Natalie Holt website

The Treasury has set out four key tests against which any new model of pension taxation should be measured. These are that any reform should: be simple and transparent, encourage individuals to take personal responsibility for retirement saving, build on the success of auto-enrolment, and be sustainable.

It is the last factor that suggests maintaining the status quo is unlikely to be the Treasury’s preferred route. While generous tax breaks for the wealthy are long-held Conservative ideals, the concept does not exactly sit well with the Government’s “long-term fiscal strategy”.

So, to the alternative models on the table. A flat-rate of pension tax relief has the industry’s backing, but if the numbers are anything to go by, not the Government’s.

Morgan Stanley has produced some illuminating research on this, modelling the expected tax take of each option under consideration.

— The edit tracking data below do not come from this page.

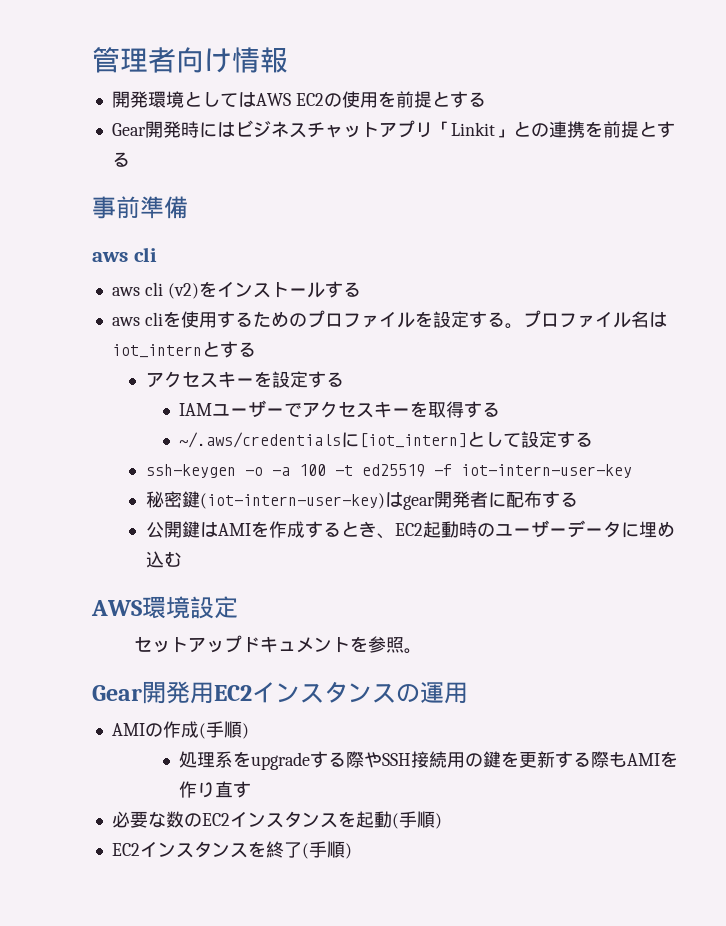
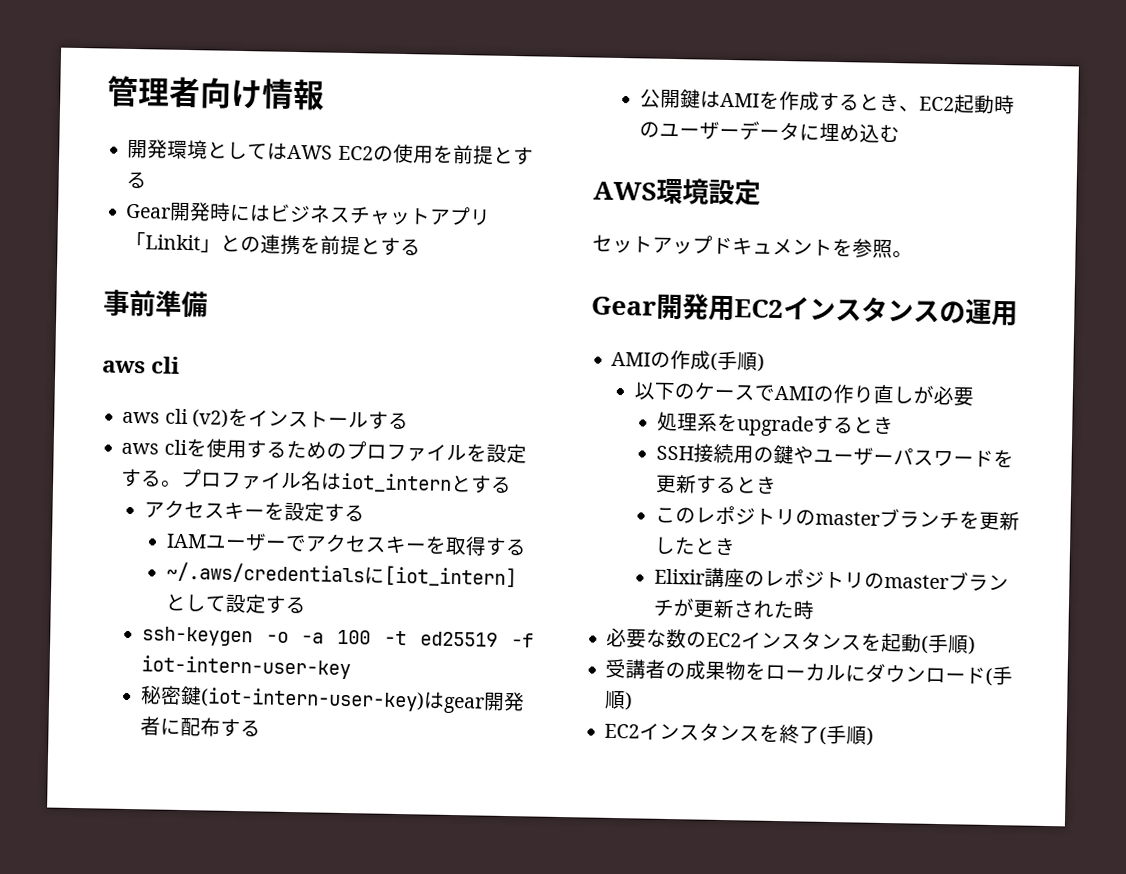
+ 以下のケースでAMIの作り直しが必要
- 処理系をupgradeする際やSSH接続用の鍵を更新する際もAMIを作り直す
+ 処理系をupgradeするとき
+ SSH接続用の鍵やユーザーパスワードを更新するとき
+ このレポジトリのmasterブランチを更新したとき
+ Elixir講座のレポジトリのmasterブランチが更新された時
+ 受講者の成果物をローカルにダウンロード(手順)

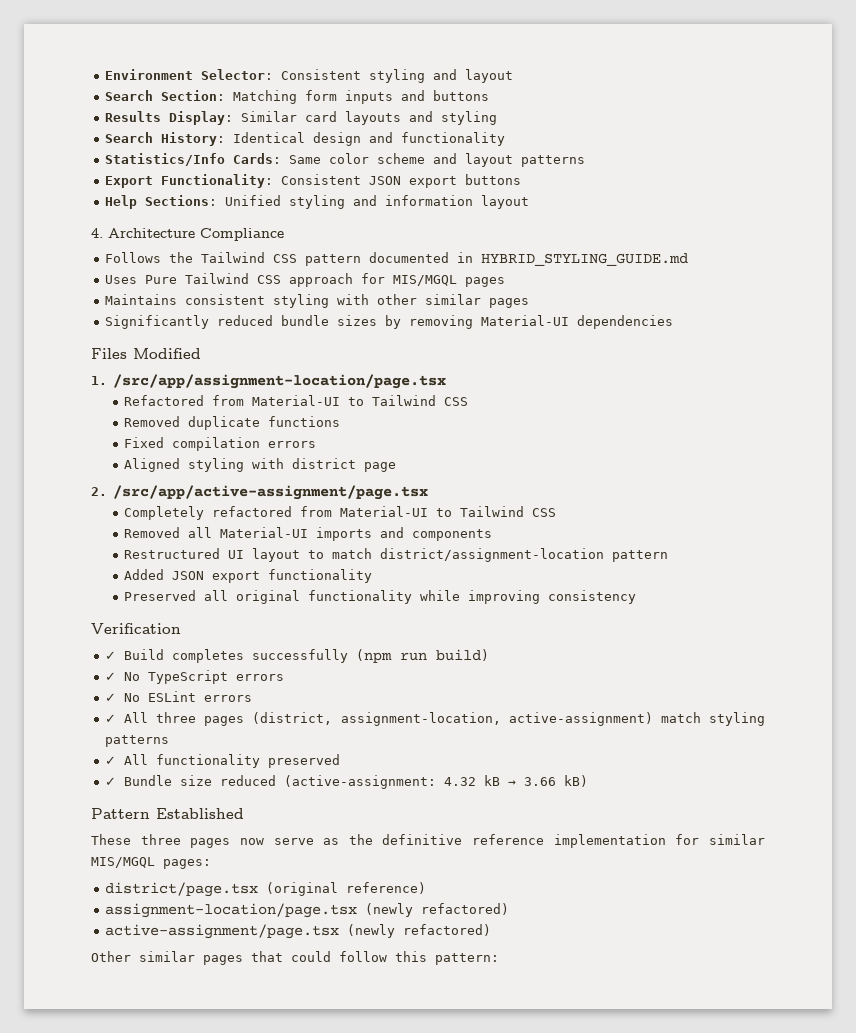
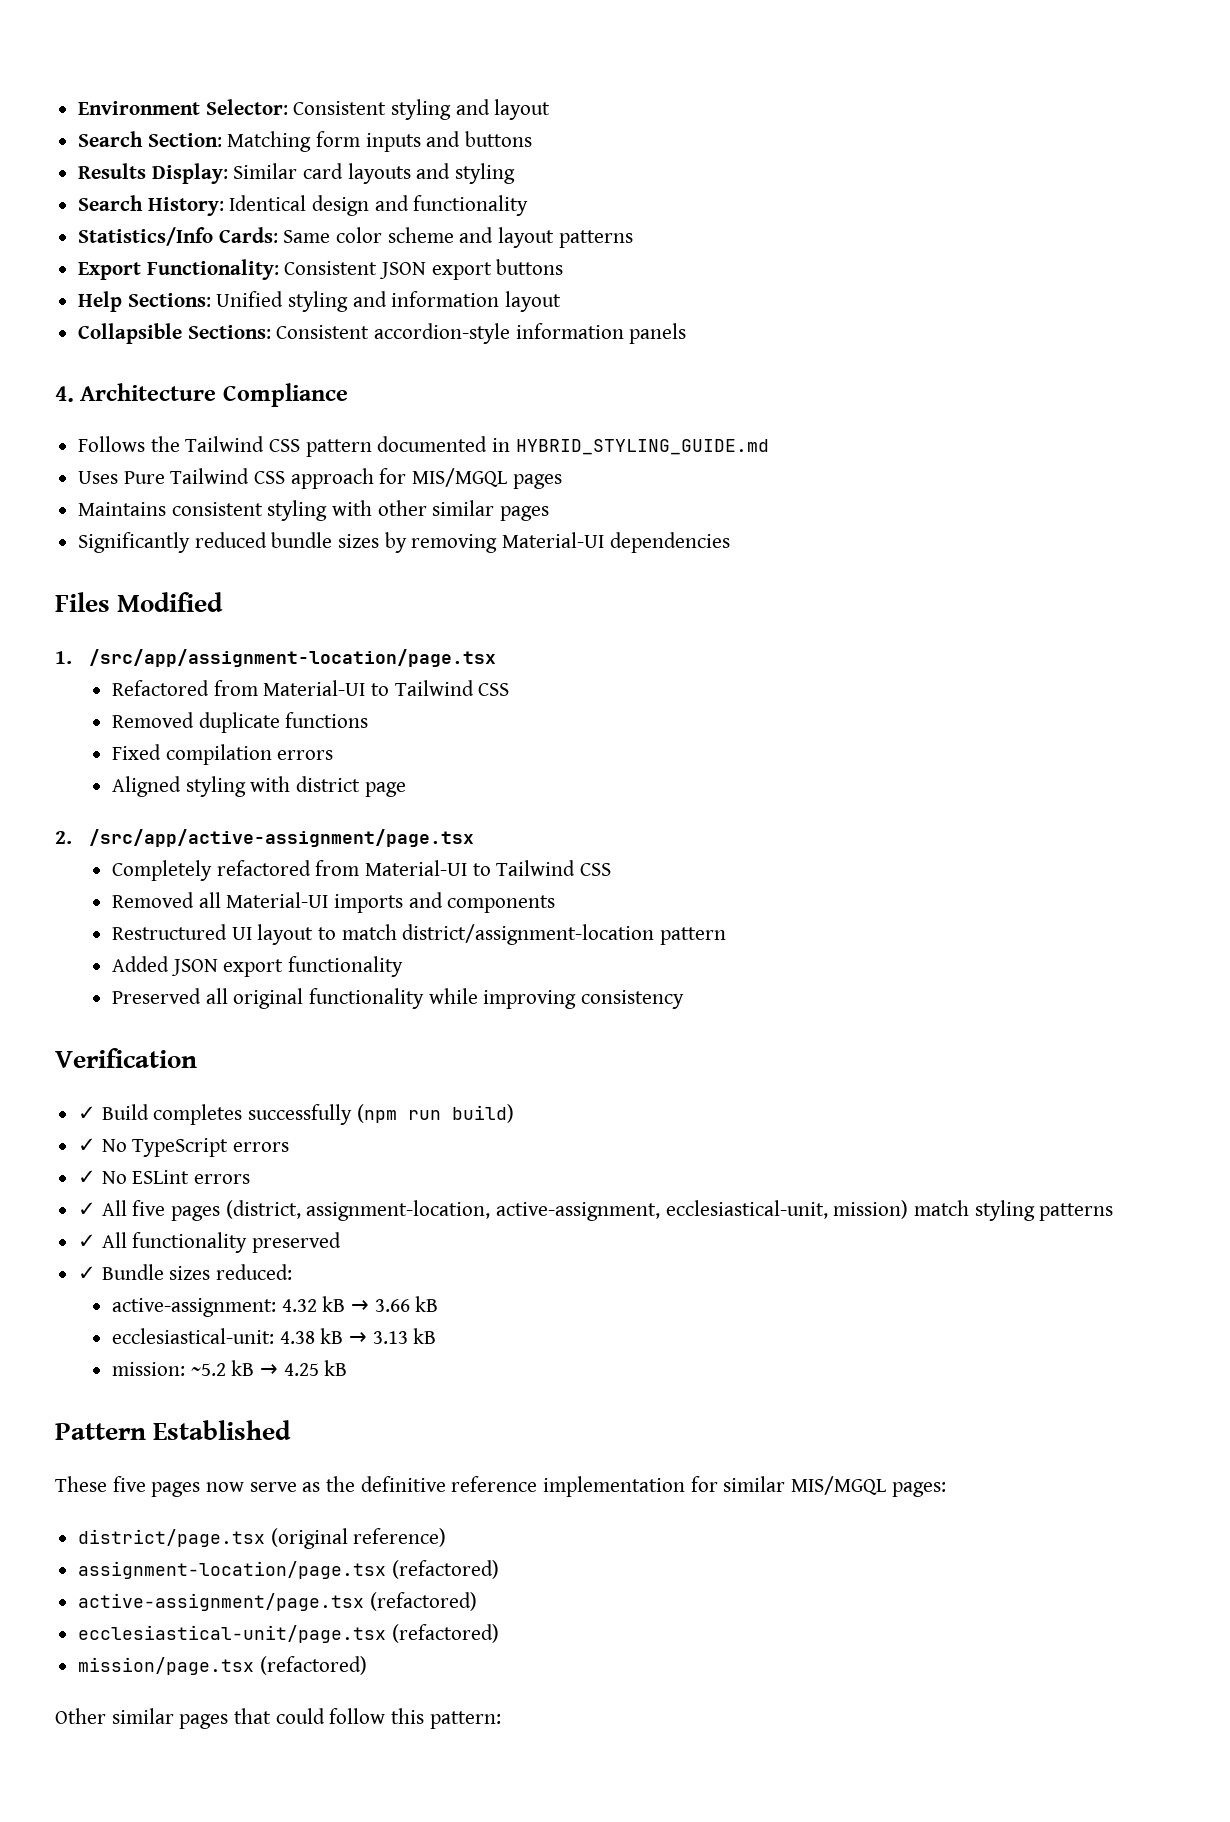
+ Collapsible Sections: Consistent accordion-style information panels
- ✓ All three pages (district, assignment-location, active-assignment) match styling patterns
+ ✓ All five pages (district, assignment-location, active-assignment, ecclesiastical-unit, mission) match styling patterns
- ✓ Bundle size reduced (active-assignment: 4.32 kB → 3.66 kB)
+ ✓ Bundle sizes reduced:
+ active-assignment: 4.32 kB → 3.66 kB
+ ecclesiastical-unit: 4.38 kB → 3.13 kB
+ mission: ~5.2 kB → 4.25 kB
- These three pages now serve as the definitive reference implementation for similar MIS/MGQL pages:
+ These five pages now serve as the definitive reference implementation for similar MIS/MGQL pages:
- assignment-location/page.tsx (newly refactored)
+ assignment-location/page.tsx (refactored)
- active-assignment/page.tsx (newly refactored)
+ active-assignment/page.tsx (refactored)
+ ecclesiastical-unit/page.tsx (refactored)
+ mission/page.tsx (refactored)

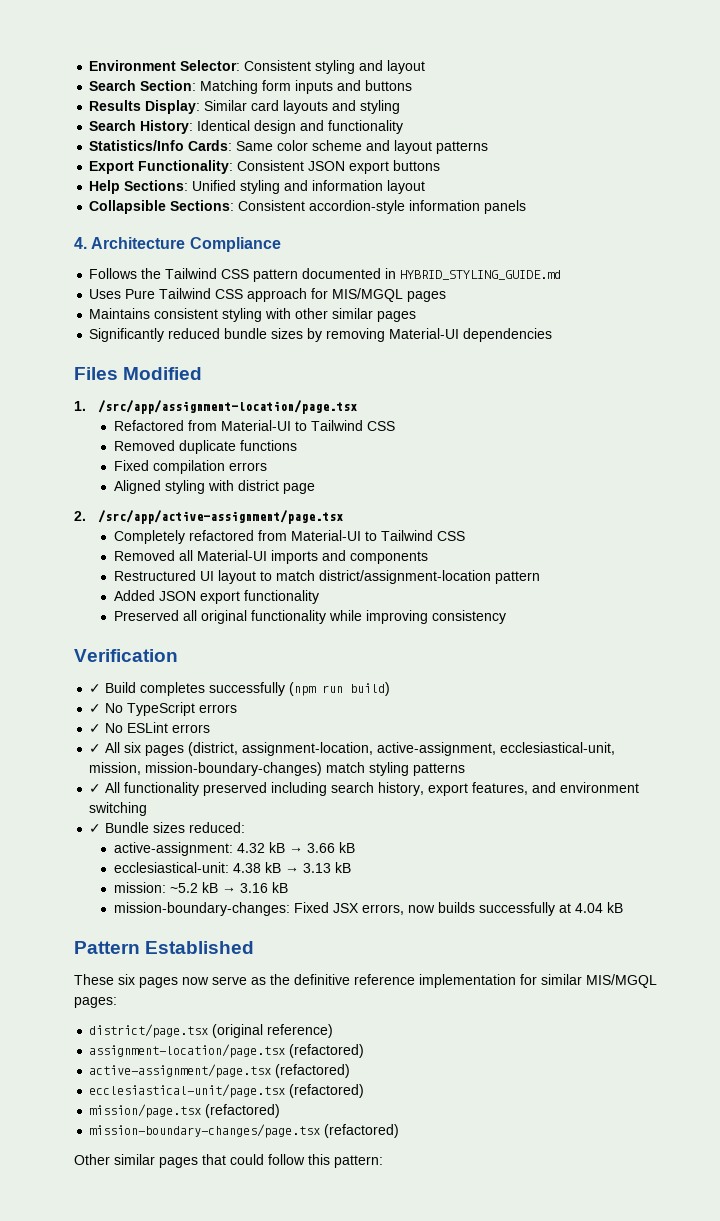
- ✓ All five pages (district, assignment-location, active-assignment, ecclesiastical-unit, mission) match styling patterns
+ ✓ All six pages (district, assignment-location, active-assignment, ecclesiastical-unit, mission, mission-boundary-changes) match styling patterns
- ✓ All functionality preserved
+ ✓ All functionality preserved including search history, export features, and environment switching
- mission: ~5.2 kB → 4.25 kB
+ mission: ~5.2 kB → 3.16 kB
+ mission-boundary-changes: Fixed JSX errors, now builds successfully at 4.04 kB
- These five pages now serve as the definitive reference implementation for similar MIS/MGQL pages:
+ These six pages now serve as the definitive reference implementation for similar MIS/MGQL pages:
+ mission-boundary-changes/page.tsx (refactored)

The no change model obviously does not increase cashflows for the Exchequer, so, for the reasons set out above, that one is probably out. Flat-rate is marginally better but arguably negligible in the grand scheme of things, with no upfront tax benefit for the Government and bringing in an extra £7bn to £9bn a year.

And here is where it gets interesting, at least from the policymakers’ point of view. The controversial pensions as Isa idea would generate an additional £12bn to £19bn a year.

But where the maths really gets appealing is in managing the transition from one tax system to another. Money Marketing is hearing whispers of a one-off tax charge to align savers to a TEE system, a so-called pension taxation “big bang”. Talk has apparently turned to introducing this on a voluntary basis, with consumers and providers free to choose this option or not. Morgan Stanley estimates the boost to Treasury coffers of this one-off tax hit to be between £28bn based on 10 per cent take-up, to a whopping £114bn based on 40 per cent take-up. The possibility that anything like that kind of money could flow from insurers to the Government is a prospect likely to make the Treasury bean counters go weak at the knees. The same is true for insurers, but for opposite reasons.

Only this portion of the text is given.